I was young once. I was curious then, too. Scared of shit like therapy, but also curious. Ashamed of the idea that I might need it, but curious as to what it was like. I don’t know if I needed it or would have benefited from it, but I didn’t get any then. I did get some later, as I aged. There came a time when I wasn’t too proud to admit I could benefit from help from others. That time probably should have come sooner than it did.

ebasboy's avatar

Everything that fails in life reflect defficiencies associated with failures. I am not accusing anybody, i wish you could get my point. For success to prevail, there has to be a good base first. In relationships, the good base is actualy knowing and sticking to your principles. Not any but of Love. If you have the qualities that defines what you want, you can not go wrong, in the first place by choosing or accepting ‘Mr Right’.
But the problem with us lies here:
-We are so fond of being insecure/desparate that we cling to anyone who seem to portray one of the qualities we approve/or desire in our desired partners.
-We are so controlled by our feelings more so that when feelings fade we lose the definition of our desires. Here I mean in situations for example when you feel lonely sexually. The moment you find someone who matches one or two qualities you approve you will jump into falling for him in expectation of delivery in all areas of a relationship.

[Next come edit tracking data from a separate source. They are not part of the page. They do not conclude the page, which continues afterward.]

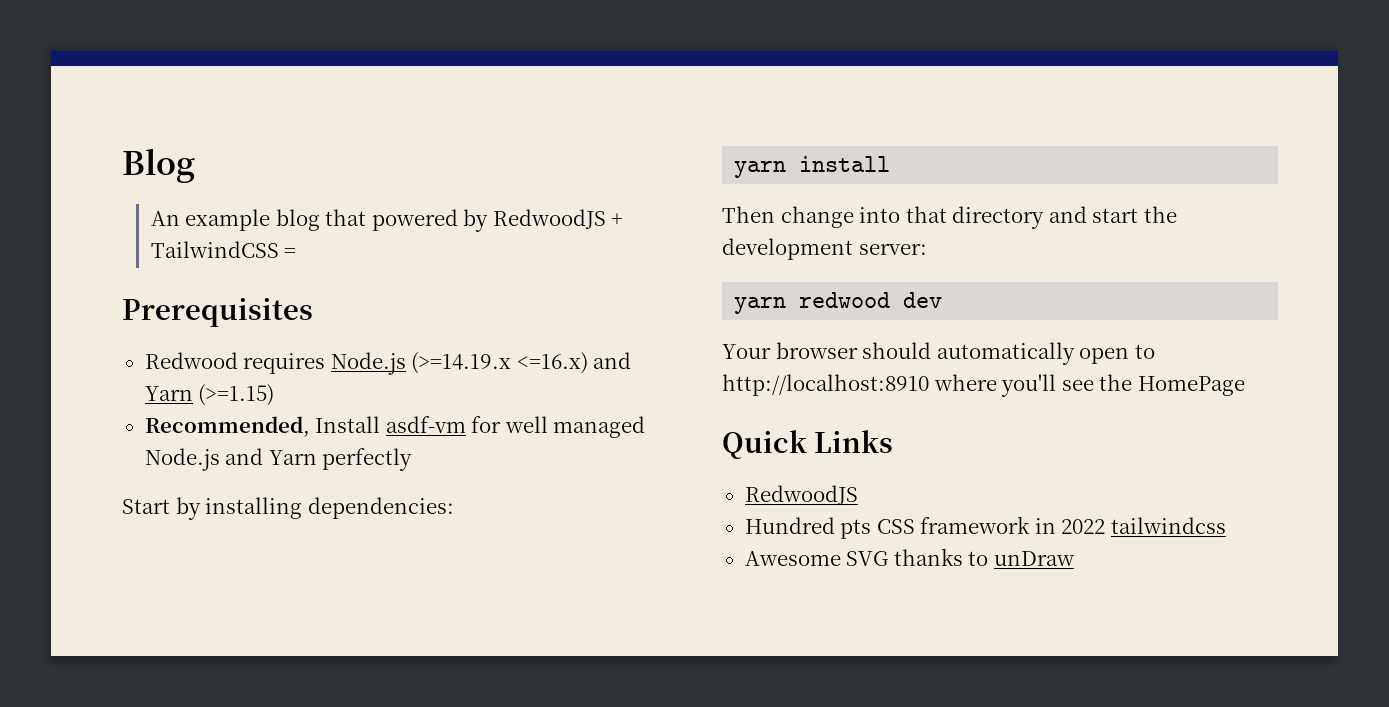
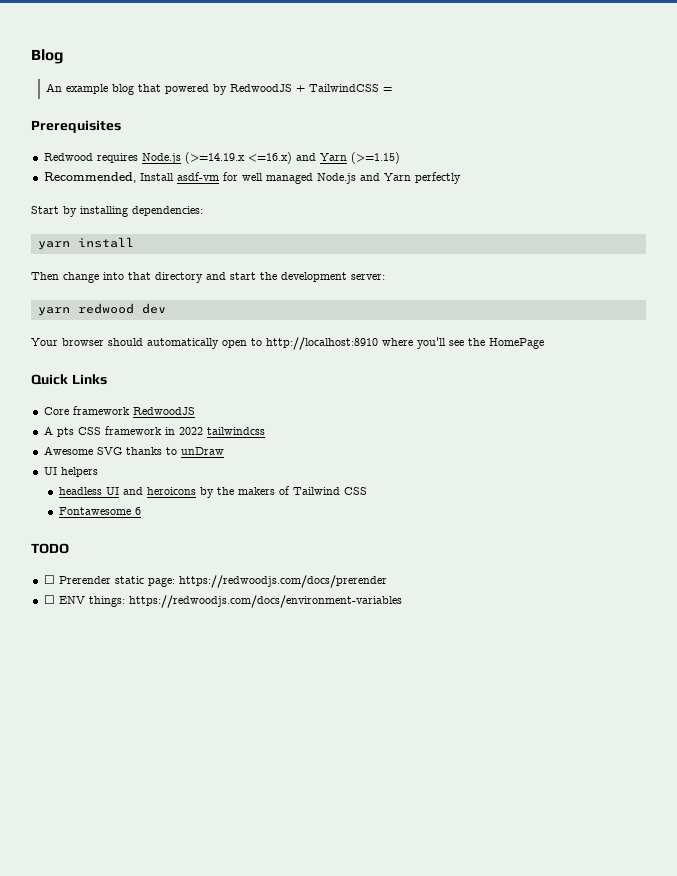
  Quick Links
- RedwoodJS
+ Core framework RedwoodJS
- Hundred pts CSS framework in 2022 tailwindcss
+ A pts CSS framework in 2022 tailwindcss
+ UI helpers
+ headless UI and heroicons by the makers of Tailwind CSS
+ Fontawesome 6
+ TODO
+ ☐ Prerender static page: https://redwoodjs.com/docs/prerender
+ ☐ ENV things: https://redwoodjs.com/docs/environment-variables

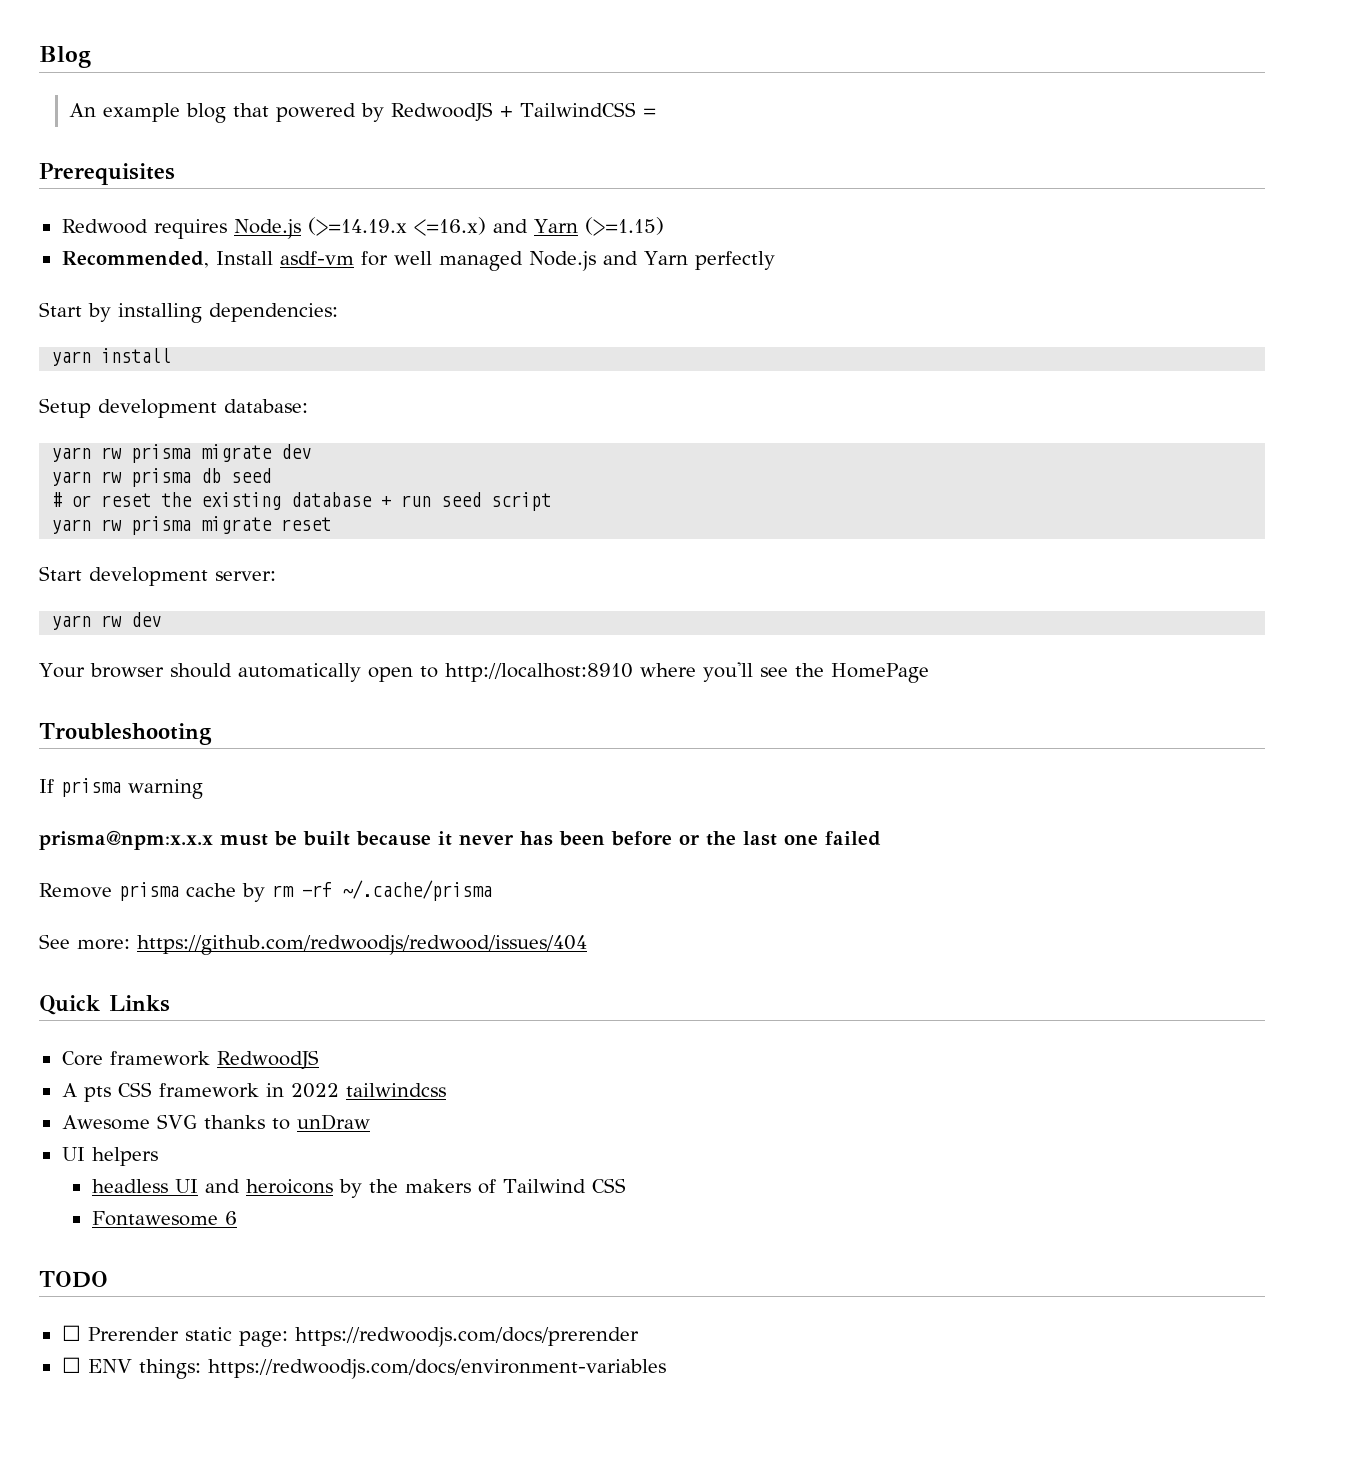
- Then change into that directory and start the development server:
+ Setup development database:
+ yarn rw prisma migrate dev
+ yarn rw prisma db seed
+ # or reset the existing database + run seed script
+ yarn rw prisma migrate reset
+ Start development server:
- yarn redwood dev
+ yarn rw dev
+ Troubleshooting
+ If prisma warning
+ prisma@npm:x.x.x must be built because it never has been before or the last one failed
+ Remove prisma cache by rm -rf ~/.cache/prisma
+ See more: https://github.com/redwoodjs/redwood/issues/404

For one to be successful in dating, beware of your feelings, what you feel about others is not the actual thing about them until you have went further in analysing and discovering the real thing about them.

What am I trying to say Chelle? You might have missed it at the beginning by approving him to be what you desire by what you felt about him. You just approved him on one condition or character. Now he is showing you his real being in a situation he is right now, maybe when he is sexually interested in you.
You know, sexual feelings can be costed just by one boring when it comes to being emotional, social, professional and the likes. Let me give you a typical example; if you get attracted to a girl due to his seducing physical appearance, and end up dating, it will take a few interactions either sexually, or being verbal/just chatting, now there comes a time when one gets used to seeing the seductive well built body. When that time comes what will be left to seduce him? Think about it, if your talking or inteelectual capability is low and boring he will go.
What i can tell you is that the guy was not interested in all areas of your life, meaning that, he is used to what he liked most about you. what he does now is wait for loneliness feeling and when it comes he get satisfaction and you begin to bore him..I love you in spirit and wish you could understand the mindset of boys to girls and complications of the so called Love Affairs..

chelle21689's avatar

I just wanted to update the topic although old. I think back in dec 2013 I expressed how I felt that it was causing me to want out if I was unhappy and things weren’t changing. I think from that point on I learned to communicate my needs better rather than think they should know. -”” has been better for about a year now im since that tLk, when differences come up I don’t wait for him to notice or test him, I point out what should be the obvious, why, and what I need.